AUTHOR=Meng Tong , Trickey Amber W. , Harris Alex H. S. , Matheson Loretta , Rosenthal Sarah , Traboulsi Abd Al-Rahman , Saver Jeffrey L. , Wagner Todd , Govindarajan Prasanthi TITLE=Lessons Learned From the Historical Trends on Thrombolysis Use for Acute Ischemic Stroke Among Medicare Beneficiaries in the United States JOURNAL=Frontiers in Neurology VOLUME=13 YEAR=2022 URL=https://www.frontiersin.org/journals/neurology/articles/10.3389/fneur.2022.827965 DOI=10.3389/fneur.2022.827965 ISSN=1664-2295 ABSTRACT=Background

The most recent time trends on intravenous thrombolysis (IVT) utilization for acute ischemic stroke was reported in 2011 using the Get with the Guidelines. Our objectives are to assess and validate the change in IVT utilization through 2014 in a national sample of Medicare beneficiaries and to examine the effect of patient, stroke center designation, and geography on IVT utilization.

Methods

We built a comprehensive national stroke registry by combining patient-level, stroke center status, and geographical characteristics, using multiple data sources.

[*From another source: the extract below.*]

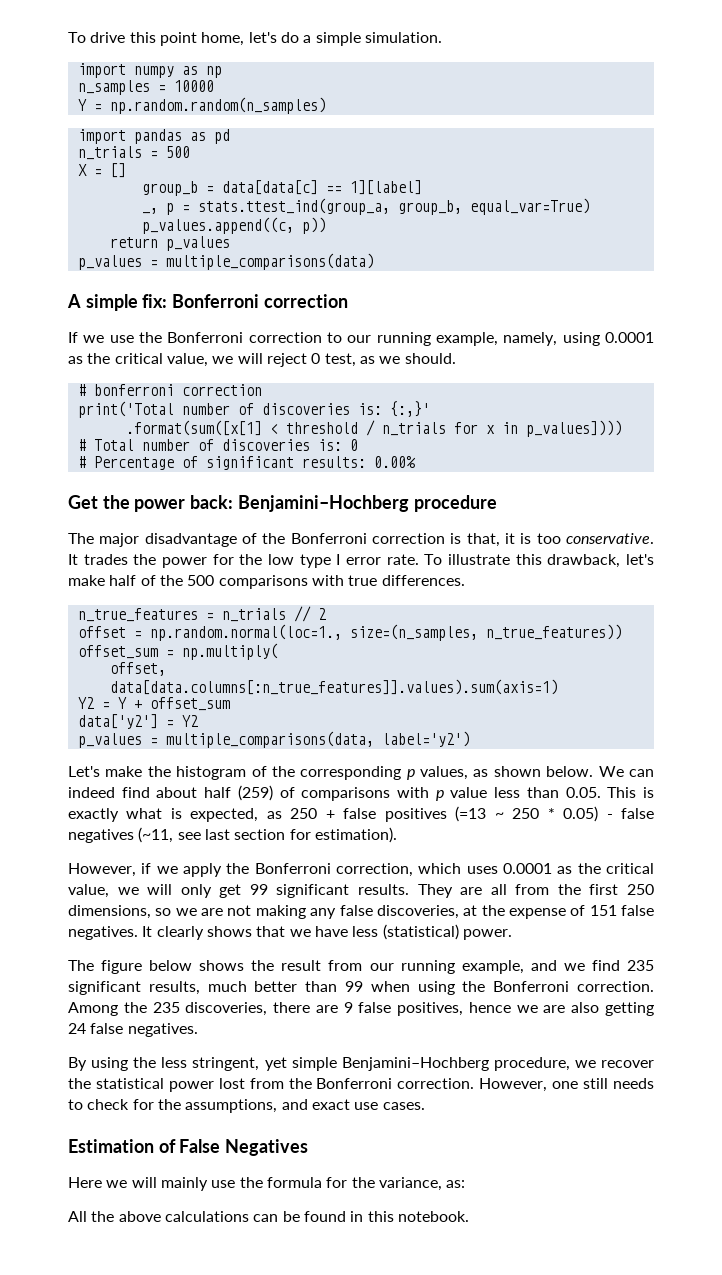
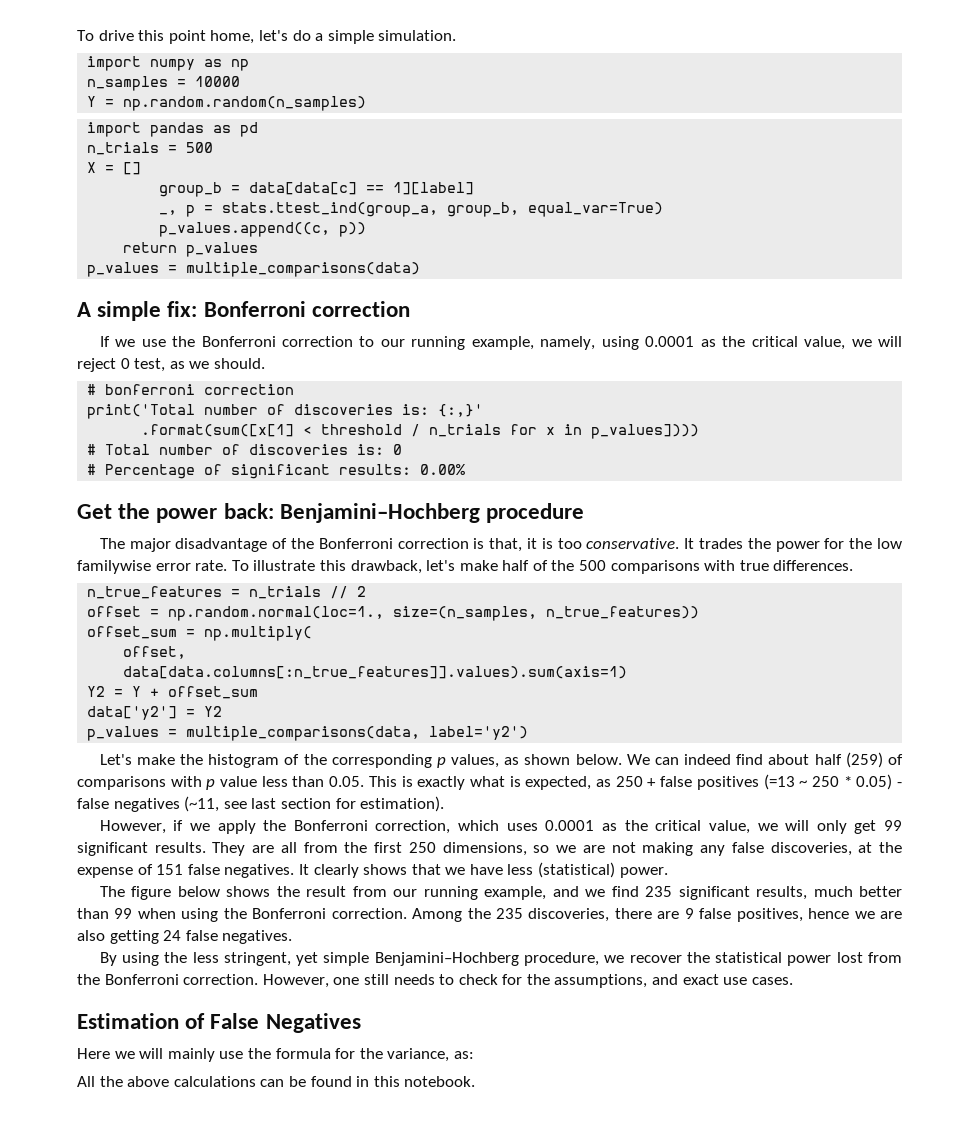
[299,554,341,568] type I -> [77,560,151,574] familywise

Using multiple national administrative databases from 2007 to 2014, we generated a mixed-effect logistic regression model to characterize the independent associations of patient, hospital, and geographical characteristics with IVT in 2014.

Results

Use of IVT increased consistently from 2.8% in 2007 to 7.7% in 2014, P < 0.001. Between group differences persisted, with lower odds of use in patients who were ≥86 years (aOR 0.74, 95% CI 0.65–0.83), Black (aOR 0.73, 95% CI 0.61–0.87), or treated at a rural hospital (aOR 0.88, 95% CI 0.77–1.00). Higher odds of use were observed in patients who arrived by ambulance (aOR 2.67, 95% CI 2.38–3.00), were treated at a hospital certified as a stroke center (aOR 1.96, 95% CI 1.68–2.29), or were treated at hospitals located in the most socioeconomically advantaged areas (aOR 1.27, 95% CI 1.05–1.54).

Conclusions

Between 2007 and 2014, the frequency of IVT for patients with acute ischemic stroke increased substantially, though differences persisted in the form of less frequent treatment associated with certain characteristics. These findings can inform ongoing efforts to optimize the delivery of IVT to all AIS patients nationwide.